Der Hausmeister ist verurteilt worden, weil er eine Rentnerin in Rottach in der Wanne getötet haben soll.
von  Klaus Wiendl
So ist die Rentnerin Lieselotte K. in ihrer Wohnung in Rottach-Egern aufgefunden worden.
So ist die Rentnerin Lieselotte K. in ihrer Wohnung in Rottach-Egern aufgefunden worden. © AZ-Archiv

München - Seit über elf Jahren sitzt Manfred Genditzki hinter Gittern. Er soll eine Rentnerin in der Badewanne ermordet haben. Doch es gibt viele Zweifel an dem Indizienurteil. Von einem "Justizskandal" sprechen Prozessbeobachter.

Anfang 2009 kam der Hausmeister in Haft. Genditzki wurde verdächtigt, im Oktober 2008 die 87-jährige und schwerkranke Rentnerin Lieselotte K. in ihrer Wohnung in Rottach-Egern im Streit bewusstlos geschlagen und in ihrer Badewanne ertränkt zu haben.

Das Landgericht München II verurteilte Manfred Genditzki im Mai 2010 zu lebenslanger Haft. Von Anfang an gab es Zweifel an dem Urteil. Auch in der Revision wurde es im März 2012 vom gleichen Gericht bestätigt. Obwohl es Experten für denkbar hielten, dass die betagte Dame, um die sich Genditzki jahrelang rührend gekümmert hatte, möglicherweise in die Badewanne gestürzt und ertrunken sei. War es also kein Mord, sondern ein tragischer Unfall?

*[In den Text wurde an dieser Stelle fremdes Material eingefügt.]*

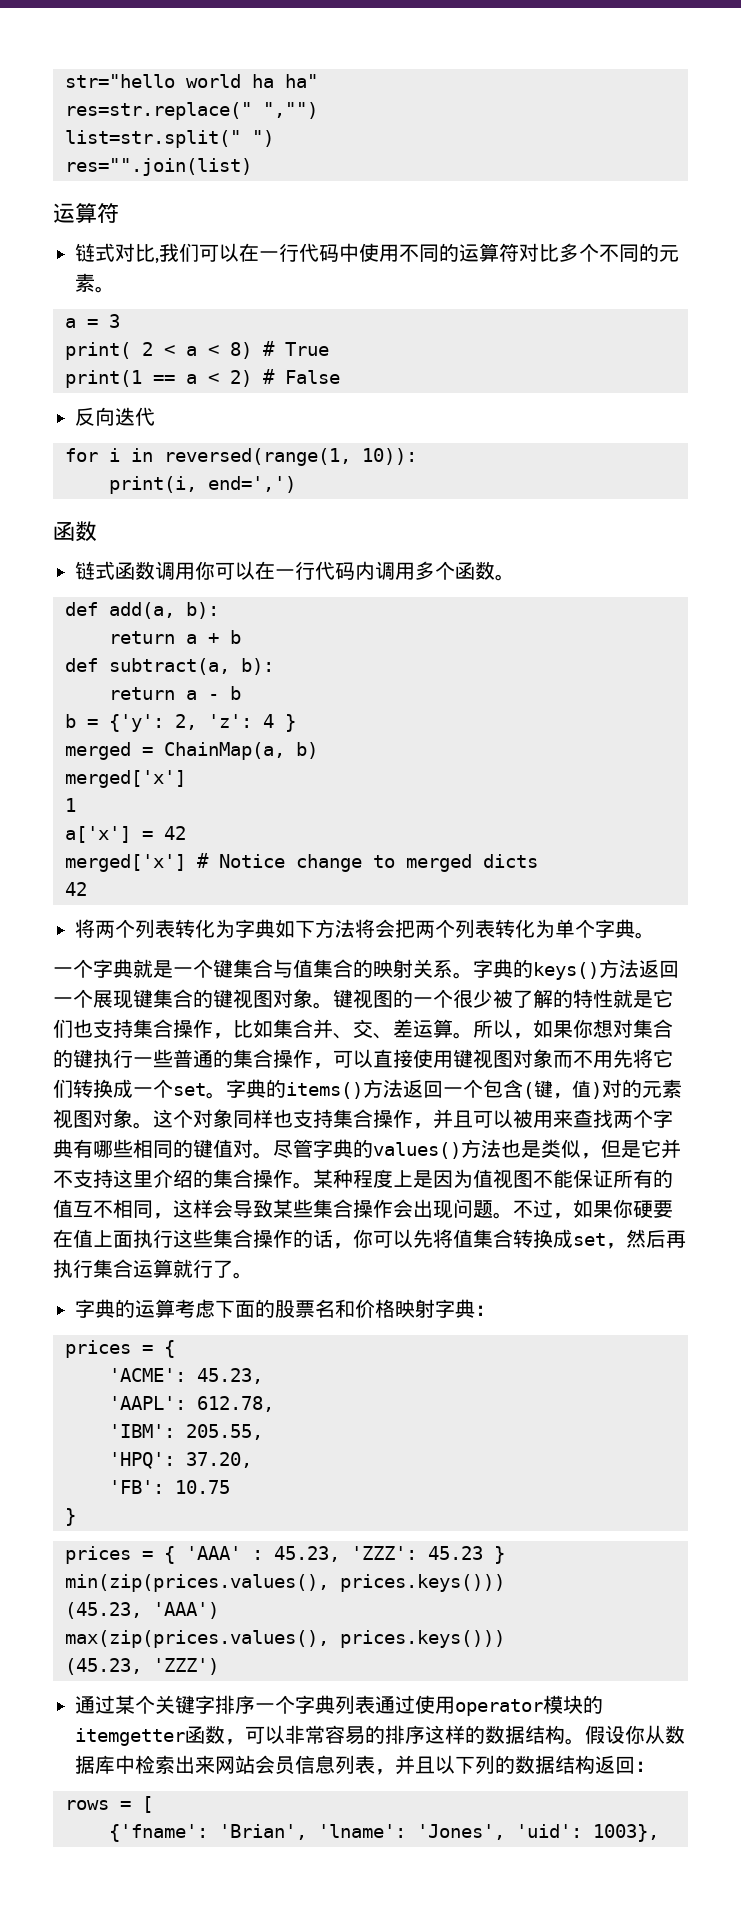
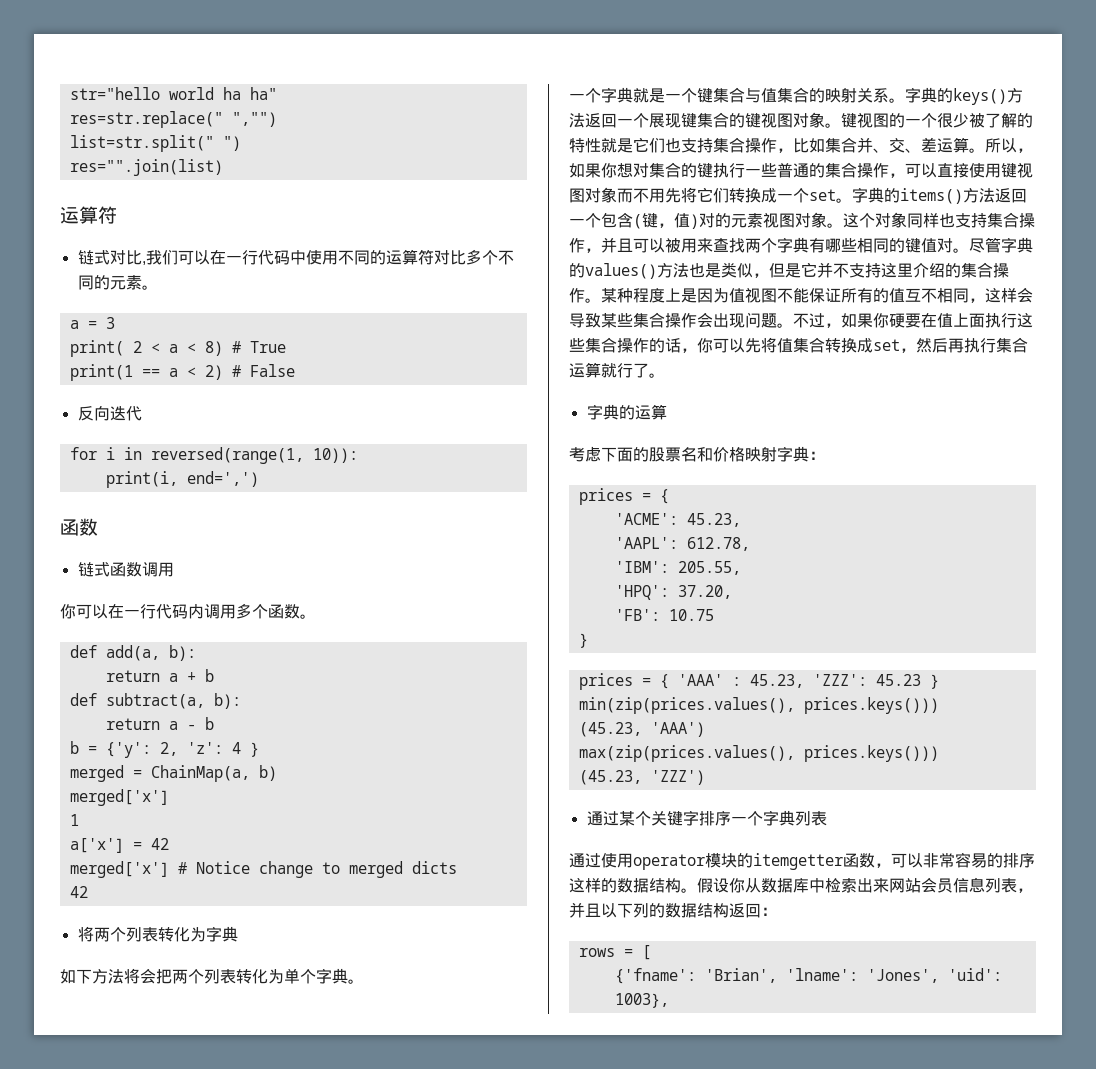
(195, 571) none -> (174, 569) //
(275, 928) none -> (238, 934) //
(175, 1308) none -> (667, 412) //
(375, 1704) none -> (827, 818) //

Für Mord gibt es weder einen Beweis, noch Zeugen oder ein Motiv.

Genditzki (60) bestreitet die Tat bis heute. Für einen Mord gibt es weder einen Beweis, noch Zeugen oder ein Motiv. Mehr als tausend Menschen, viele von ihnen aus dem Landkreis Miesbach, unterschrieben eine Petition, die Bayerns Justizminister Georg Eisenreich auffordert, sich für die Wiederaufnahme des Verfahrens gegen Manfred Genditzki einzusetzen.

Im Juni 2019 stellte die Münchner Rechtsanwältin Regina Rick im Namen Genditzkis dann einen förmlichen Wiederaufnahmeantrag. Er stützt sich auf neue Sachverständigengutachten, die laut Rick "alle wesentlichen Feststellungen des Urteils grundlegend erschüttern".

Zudem könne sie die Aussagen einer bis vor Kurzem unbekannten Zeugin präsentieren. Unterstützung bekommt Rick von ihrer Münchner Anwalts-Kollegin Dagmar Schön. Sie hat sich für ein Buch über den Fall intensiv mit den Akten befasst.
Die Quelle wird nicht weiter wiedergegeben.